Fomos falar com o tal encarregado, depois com um engenheiro, depois com um supervisor que mandou chamar um engenheiro da nossa companhia. Esses homens são da sua companhia, engenheiro, ele falou, estão pedindo a conta. A companhia está empenhada nessa ponte, gente, falou o engenheiro, vocês não podem sair assim sem mais nem menos. Tinha uma serra circular cortando uns caibros ali perto, então só dava pra falar quando a serra parava, e aquilo foi dando nos nervos.
Falei que a gente tinha o direito de sair quando a gente quisesse, e pronto. Nisso encostou um sujeito de paletó mas sem gravata, o engenheiro continuou falando e a serra cortando. Quando ele parou de falar, 50 Volts aproveitou uma parada da serra e falou que a gente não era bicho pra trabalhar daquele jeito; daí o supervisor falou que, se era falta de mulher, eles davam um jeito. O engenheiro falou que tinha mais de vinte companhias trabalhando na ponte, a maioria com prejuízo, porque era mais uma questão de honra, a gente tinha de acabar a ponte, a nossa companhia nunca ia esquecer nosso trabalho ali naquela ponte, um orgulho nacional.
PELLEGRINI, D. A maior ponte do mundo. In:
Melhores contos. São Paulo: Global, 2005.
As reivindicações dos operários, quanto às condições aviltantes de trabalho a que são submetidos, recebem algumas tentativas de neutralização dos representantes do empregador, das quais a mais forte é o(a)
Esta questão avalia a competência de leitura e interpretação de texto literário, com foco na análise do discurso e das relações de poder entre empregados e empregadores.
No trecho, os operários tentam pedir demissão diante de condições degradantes de trabalho. Os representantes da empresa reagem de diversas formas para evitar que isso aconteça. A mais eficaz e elaborada dessas tentativas é o discurso final do engenheiro, que convoca os trabalhadores a se identificarem com a empresa e, por extensão, com um projeto de nação: "a nossa companhia nunca ia esquecer nosso trabalho ali naquela ponte, um orgulho nacional".
Esse recurso é o mais poderoso porque não apela apenas a interesses práticos ou hierárquicos — ele tenta dissolver o conflito de classes ao transformar a exploração do trabalho em sacrifício patriótico. O operário que recusar será visto como alguém que abandona não apenas a empresa, mas a própria pátria.
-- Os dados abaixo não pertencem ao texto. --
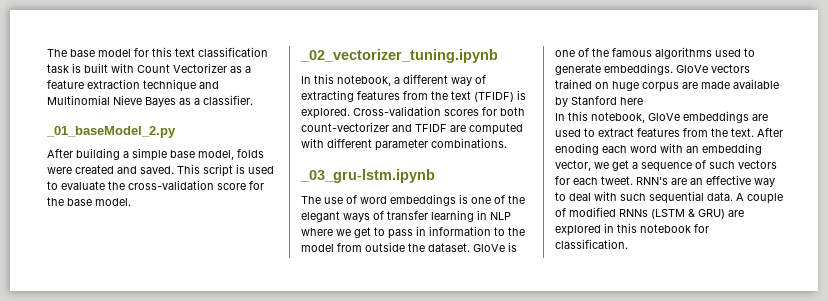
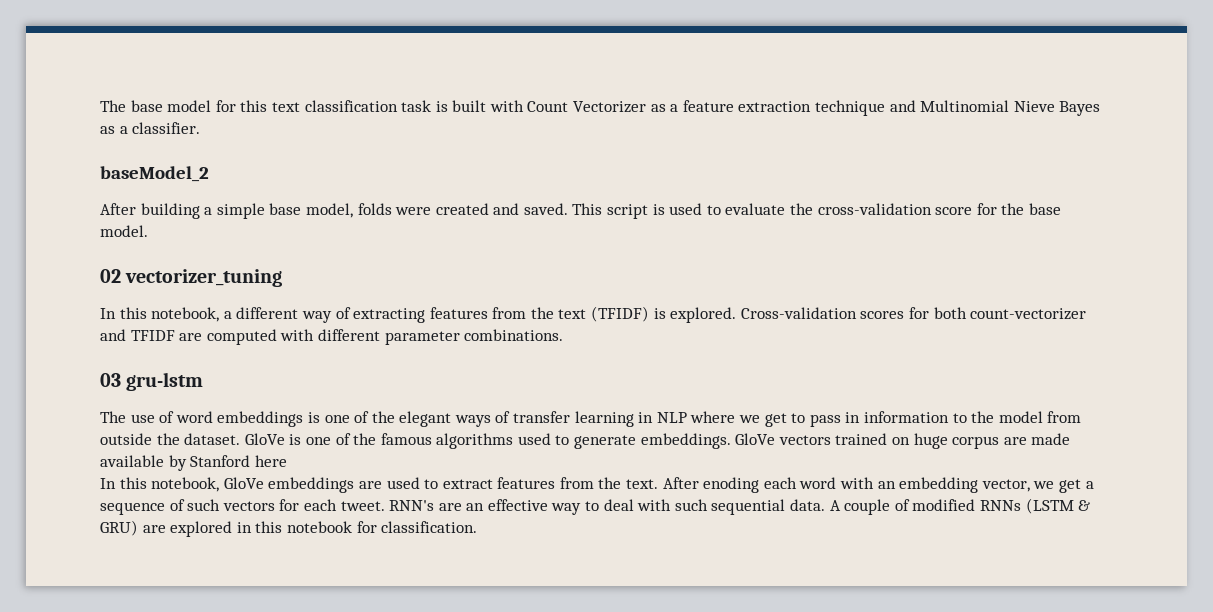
- _01_baseModel_2.py
+ baseModel_2
- _02_vectorizer_tuning.ipynb
+ 02 vectorizer_tuning
- _03_gru-lstm.ipynb
+ 03 gru-lstm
As demais tentativas são menos eficazes: a passagem de responsabilidade por várias instâncias é apenas uma burocracia protelatória; mencionar prejuízos e compromissos apela à culpa, mas não ao orgulho; a presença discreta do homem de paletó sugere coerção, mas não chega a intimidar explicitamente; e a oferta insinuando satisfação sexual é uma resposta grosseira e rebaixante, que trata os operários como animais — como o próprio personagem 50 Volts já havia denunciado.